Next we will try to write a simple multi-threaded program.


2. Simple multi-thread programming

Multithreading in Linux follows the POSIX thread interface.Pthread. To compile a multi-threaded program in Linux, you need to use the header file pthread. h. You need to use the library libpthread. a for connection. By the way, the implementation of pthread in Linux is achieved by calling clone. Clone () is a Linux-specific system call. It is used in a similar way as fork. For details about clone (), interested readers can refer to the relevant documentation. Next we will show a simple multi-threaded program threads. cpp.
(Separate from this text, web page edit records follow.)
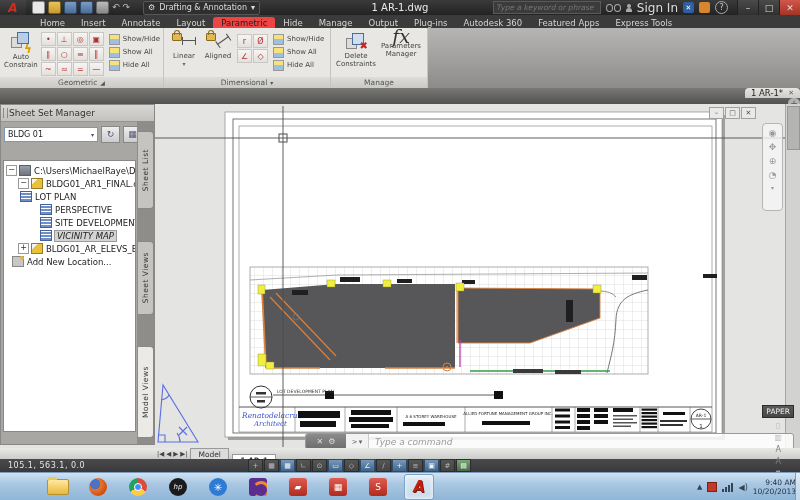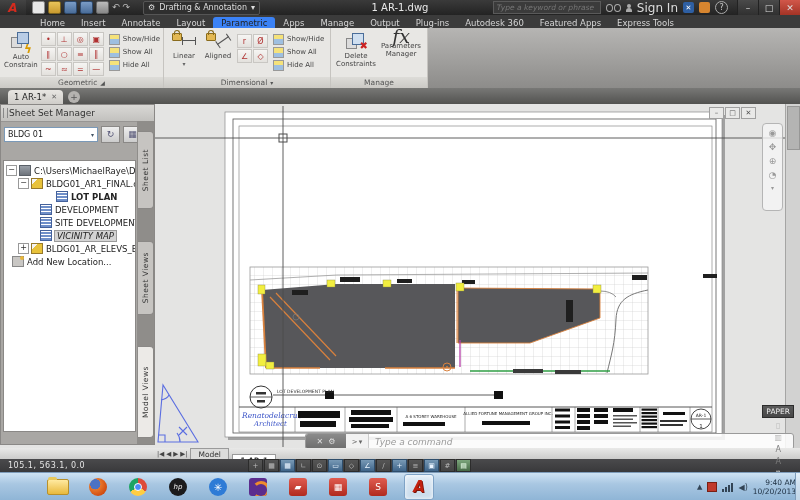"Parametric" .rtab.active { background: #3b82f6 -> #ef4444 }
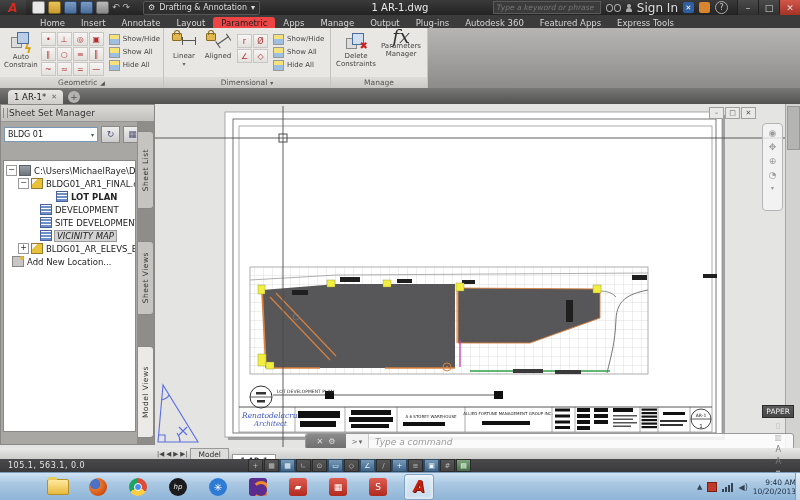"Apps" span.rtab { text: Apps -> Hide }
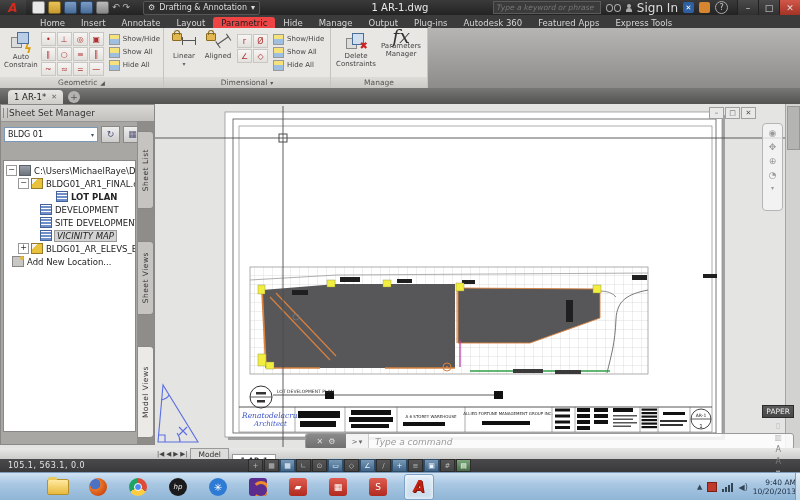"1 AR-1*" .filetabs { flex-direction: none -> column }
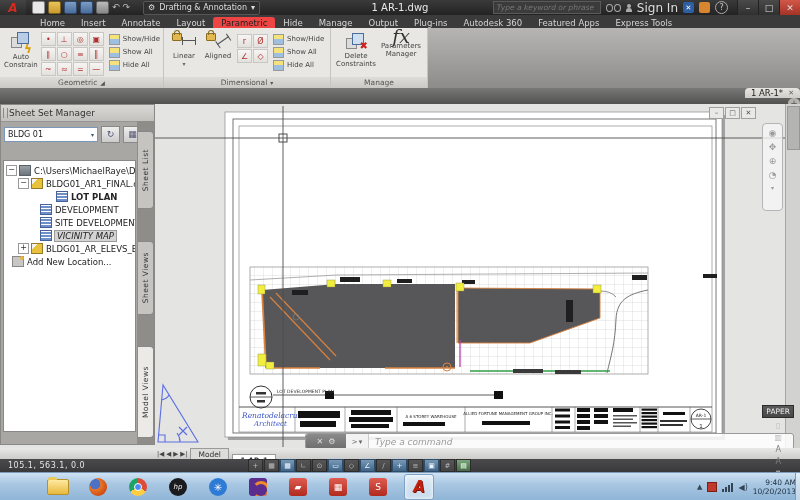"LOT PLAN" div.trow { font-weight: bold -> none; padding-left: 52px -> 16px }
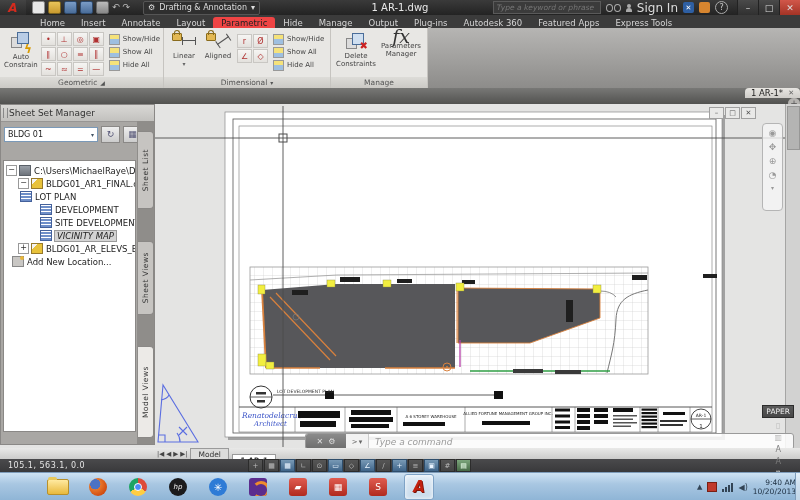"DEVELOPMENT" span { text: DEVELOPMENT -> PERSPECTIVE }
//Threads.cpp#include <iostream>#include <unistd.h>#include <pthread.h>using namespace std;void *thread(void *ptr){    for(int i = 0;i < 3;i++) {        sleep(1);        cout << "This is a pthread." << endl;    }    return 0;}int main() {    pthread_t id;    int ret = pthread_create(&id, NULL, thread, NULL);    if(ret) {        cout << "Create pthread error!" << endl;        return 1;    }    for(int i = 0;i < 3;i++) {        cout <<  "This is the main process." << endl;        sleep(1);    }    pthread_join(id, NULL);    return 0;}

Compile and run this program. The following result is displayed:
This is the main process.
This is a pthread.
This is the main process.
This is the main process.
This is a pthread.
This is a pthread.
Run again and we may get the following results:
This is a pthread.
This is the main process.
This is a pthread.
This is the main process.
This is a pthread.
This is the main process.

The two results are different, which is the result of two threads competing for CPU resources. In the above example, we used two functions, pthread_create and pthread_join, and declared a variable of the pthread_t type.
Pthread_t is defined in the header file/usr/include/bits/pthreadtypes. h:

typedef unsigned long int pthread_t;

It is the identifier of a thread. The pthread_create function is used to create a thread. Its prototype is:

extern int pthread_create __P ((pthread_t *__thread, __const pthread_attr_t *__attr,void *(*__start_routine) (void *), void *__arg));

The first parameter is the pointer to the thread identifier. The second parameter is used to set the thread attribute. The third parameter is the starting address of the thread running function, and the last parameter is the parameter of the running function. Here, our function thread does not need parameters, so the last parameter is set as a null pointer. We also set the second parameter as a null pointer to generate a thread with the default attribute. The setting and modification of thread attributes will be described in the next section. When the thread is successfully created, the function returns 0. If the value is not 0, the thread creation fails. The common error codes returned are EAGAIN and EINVAL. The former indicates that the system restricts the creation of new threads. For example, the number of threads is too large. The latter indicates that the second parameter indicates that the thread attribute value is invalid. After the thread is successfully created, the newly created thread runs the function with parameters 3 and 4, and the original thread continues to run the next line of code.
The pthread_join function is used to wait for the end of a thread. Function prototype:

extern int pthread_join __P ((pthread_t __th, void **__thread_return));

The first parameter is the identifier of the waiting thread, and the second parameter is a user-defined pointer, which can be used to store the return value of the waiting thread. This function is a thread-blocking function. The function called will wait until the end of the waiting thread. When the function returns, the resources of the waiting thread will be reclaimed. There are two ways to end a thread. One is that the function ends and the thread that calls it ends, as in the preceding example; another method is to use the pthread_exit function. Its function prototype is:

extern void pthread_exit __P ((void *__retval)) __attribute__ ((__noreturn__));

The unique parameter is the return code of the function. As long as the second thread_return parameter in pthread_join is not NULL, this value will be passed to thread_return. Finally, it should be noted that a thread cannot be waited by multiple threads. Otherwise, the first thread that receives the signal will return success, and the other threads that call pthread_join will return the error code ESRCH.
In this section, we write a simple thread and master the three most commonly used functions pthread_create, pthread_join, and pthread_exit. Next, let's take a look at some common attributes of the thread and how to set these attributes.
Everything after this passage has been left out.